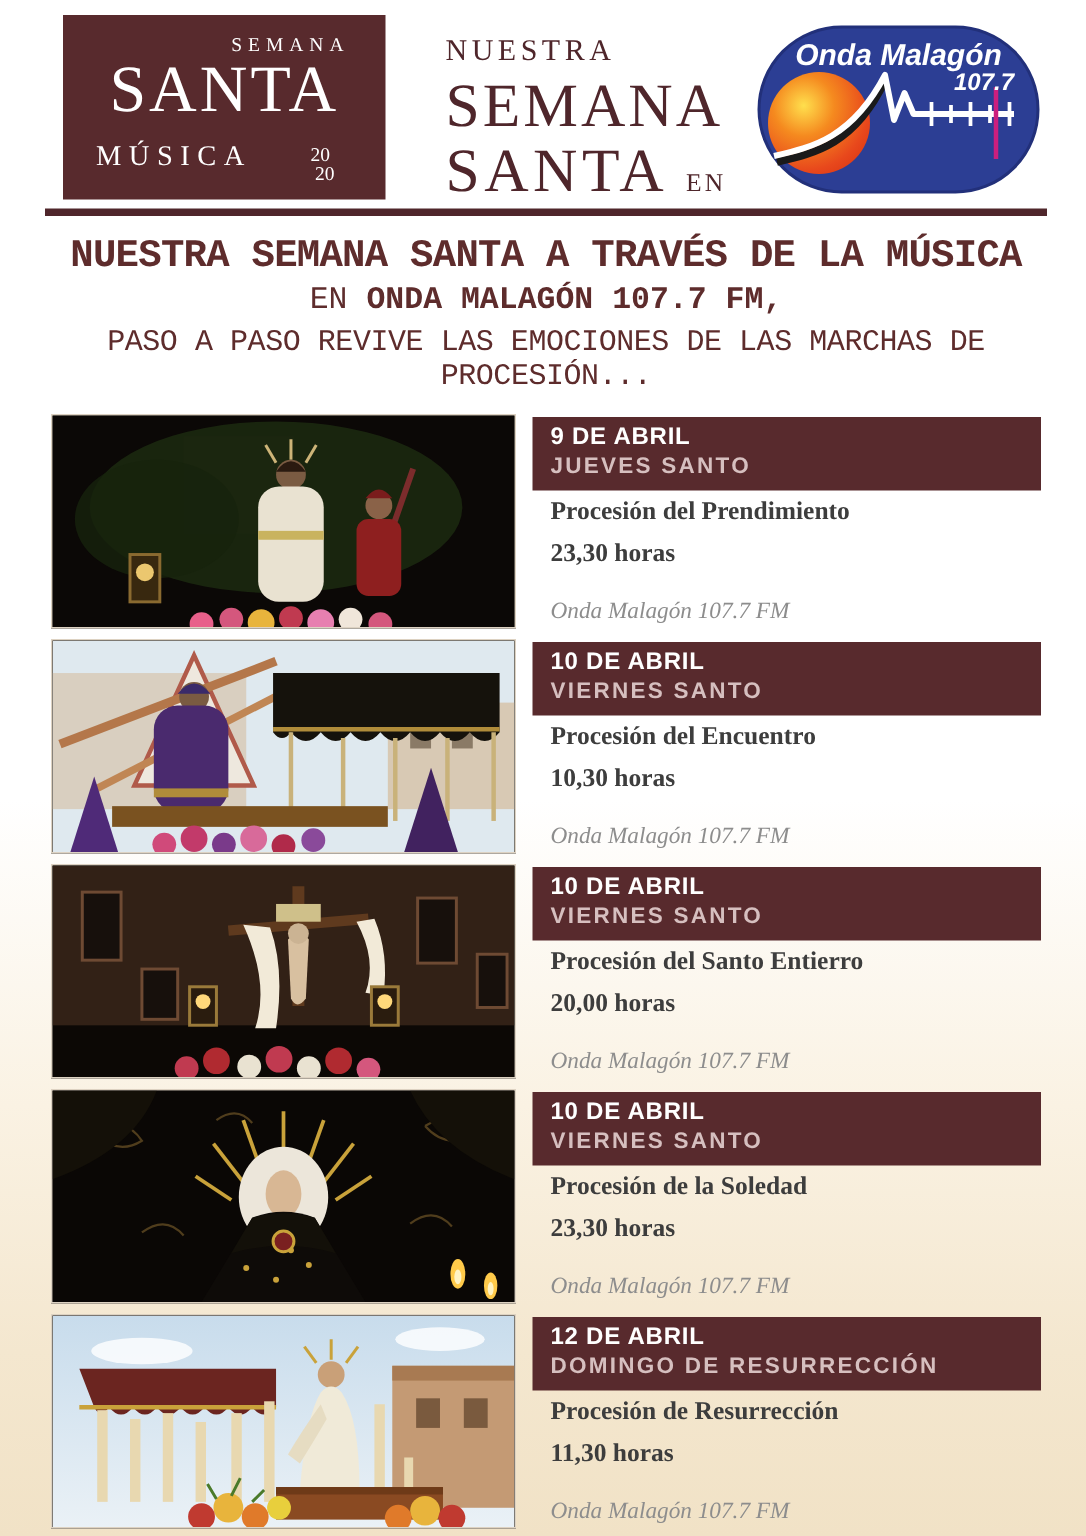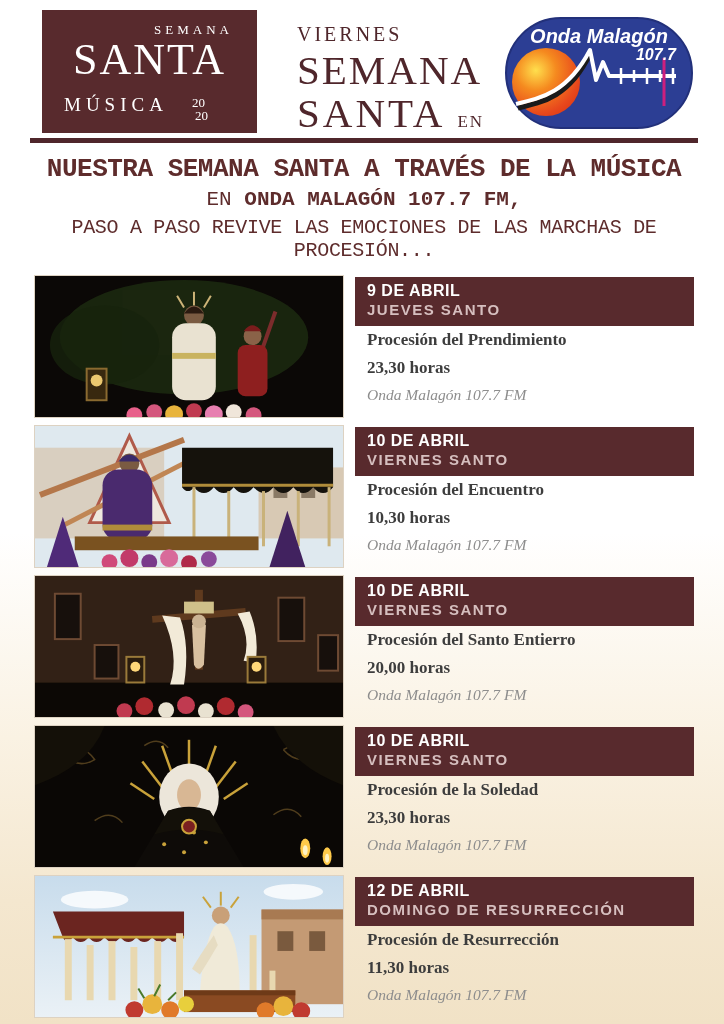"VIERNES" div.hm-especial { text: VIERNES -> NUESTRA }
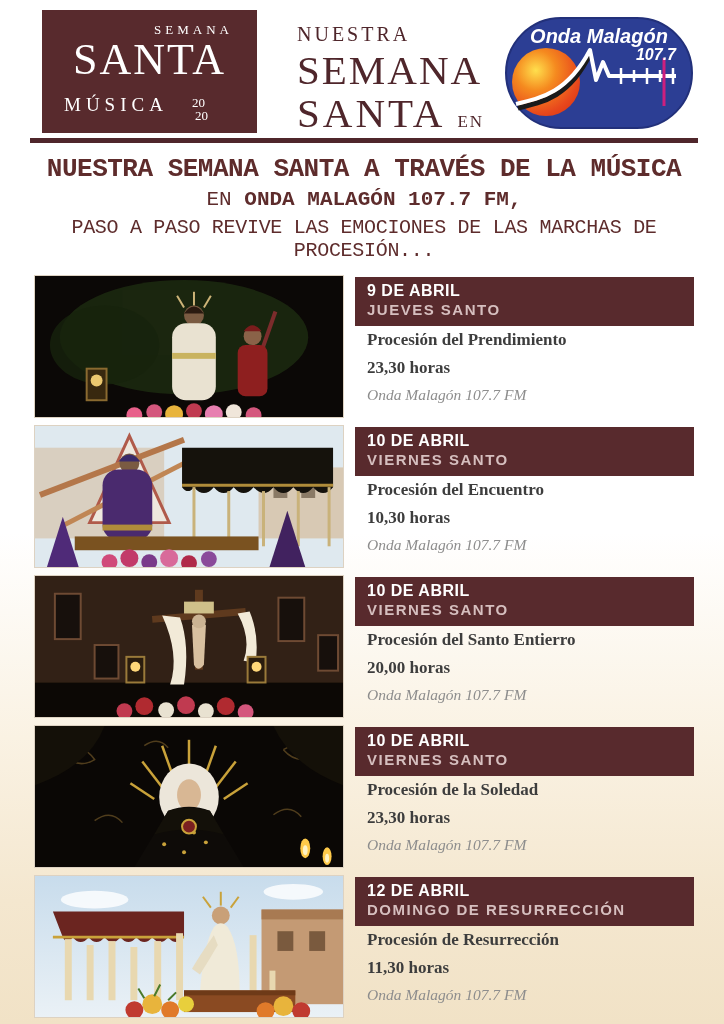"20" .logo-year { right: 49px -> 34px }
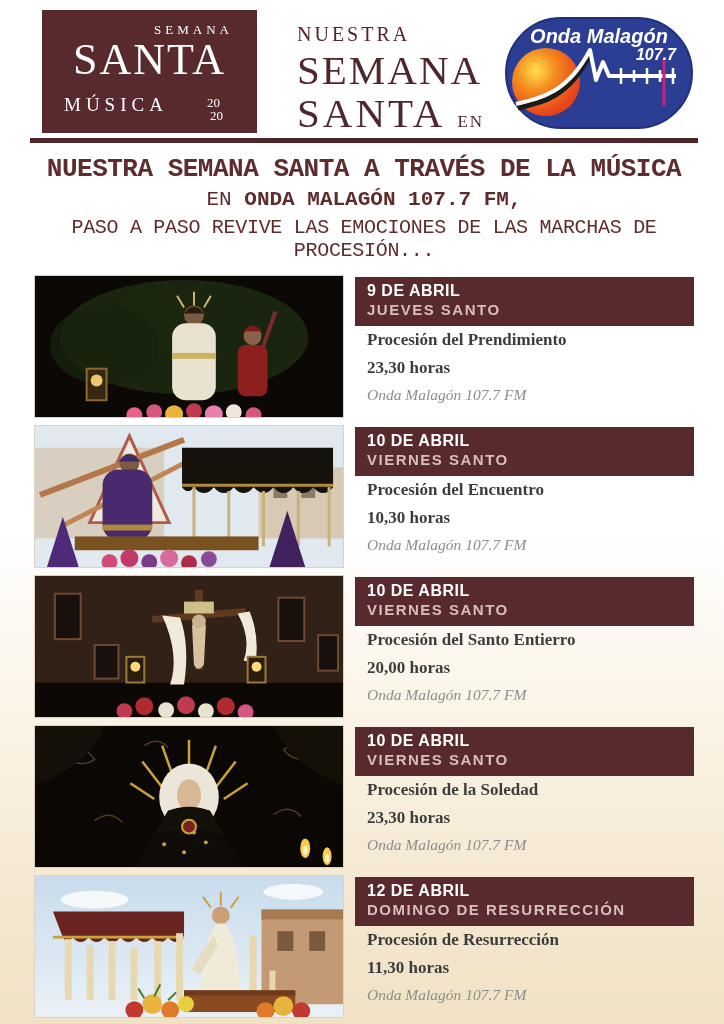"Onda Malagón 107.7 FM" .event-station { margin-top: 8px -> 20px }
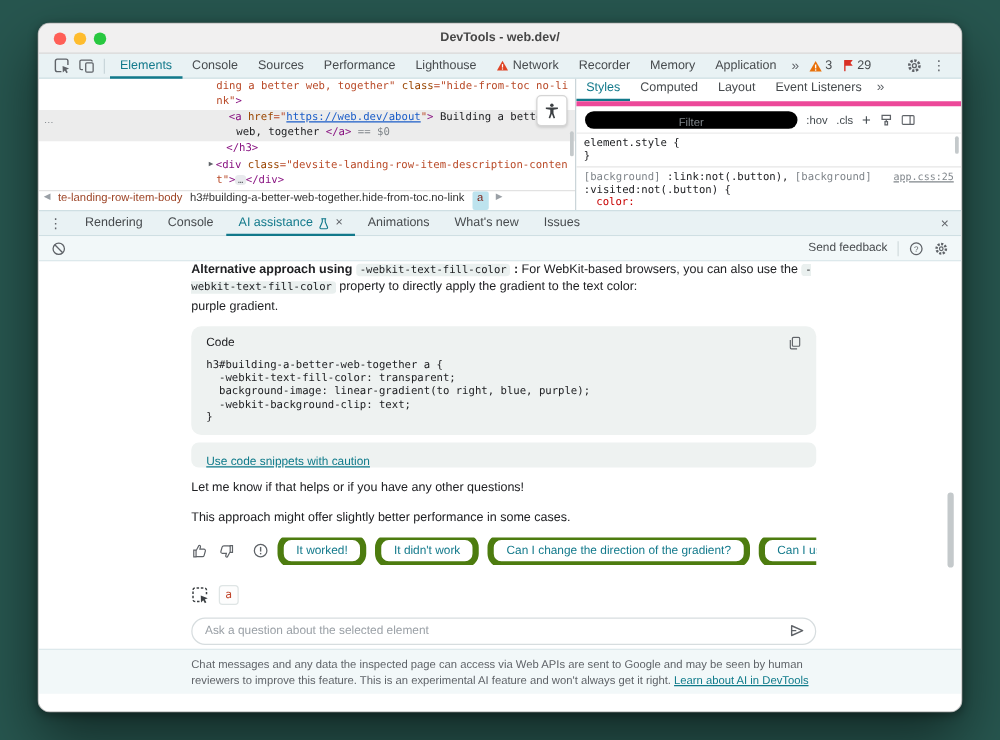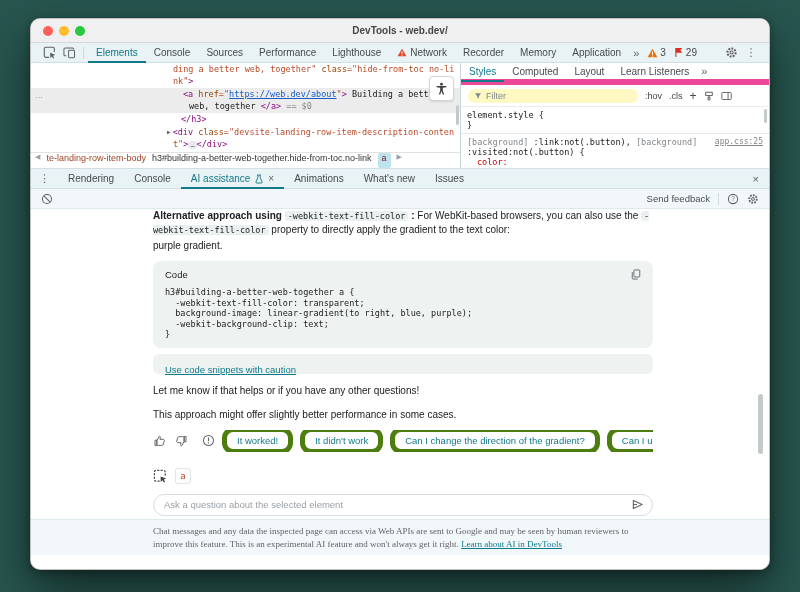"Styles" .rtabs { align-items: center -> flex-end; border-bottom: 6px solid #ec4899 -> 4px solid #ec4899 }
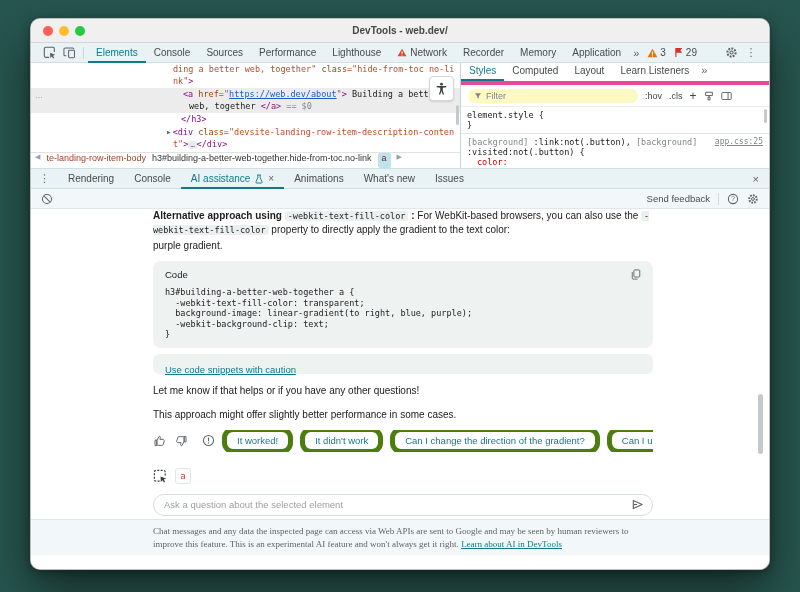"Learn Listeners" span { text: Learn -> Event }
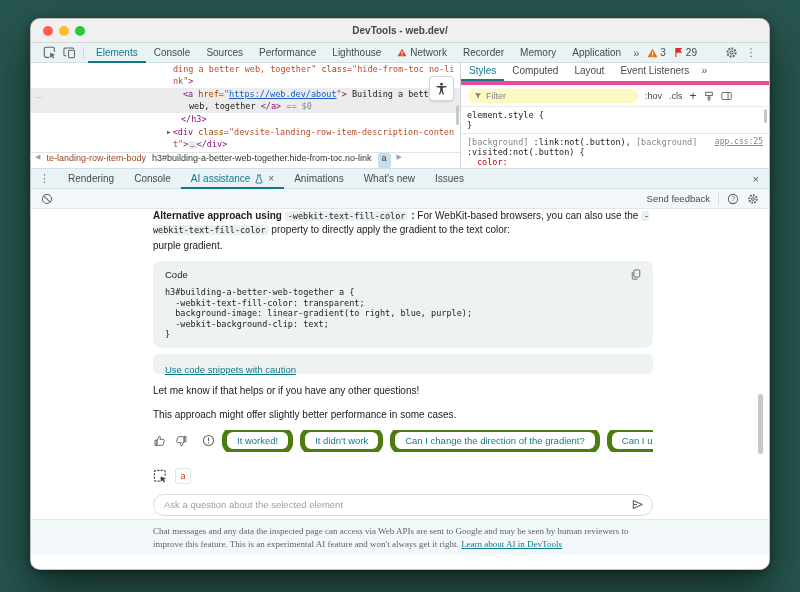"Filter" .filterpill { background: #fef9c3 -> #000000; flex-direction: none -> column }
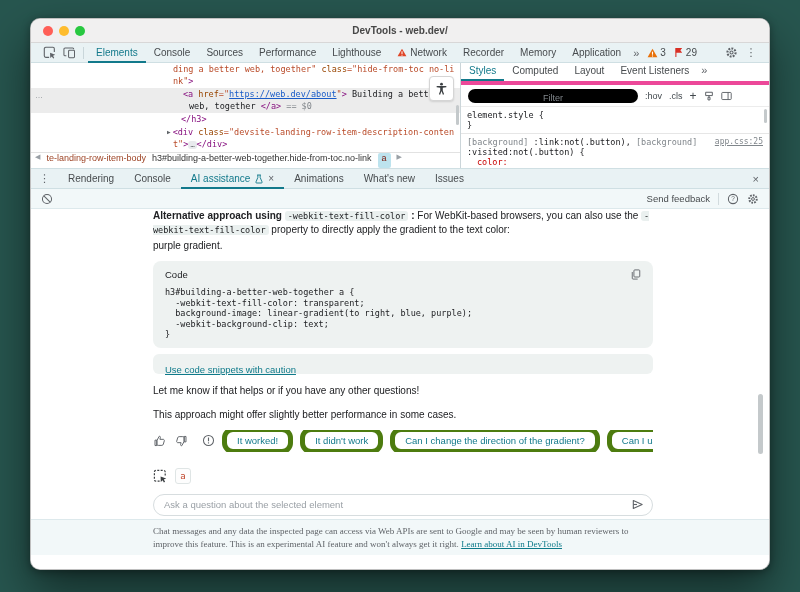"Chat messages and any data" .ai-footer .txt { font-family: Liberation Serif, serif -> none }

* * * * * * * * *

Would you write out the data exactly, with no pictures in the copy?

"VIERNES" div.hm-especial { text: VIERNES -> NUESTRA }
"20" .logo-year { right: 49px -> 34px }
"Onda Malagón 107.7 FM" .event-station { margin-top: 8px -> 20px }
"Styles" .rtabs { align-items: center -> flex-end; border-bottom: 6px solid #ec4899 -> 4px solid #ec4899 }
"Learn Listeners" span { text: Learn -> Event }
"Filter" .filterpill { background: #fef9c3 -> #000000; flex-direction: none -> column }
"Chat messages and any data" .ai-footer .txt { font-family: Liberation Serif, serif -> none }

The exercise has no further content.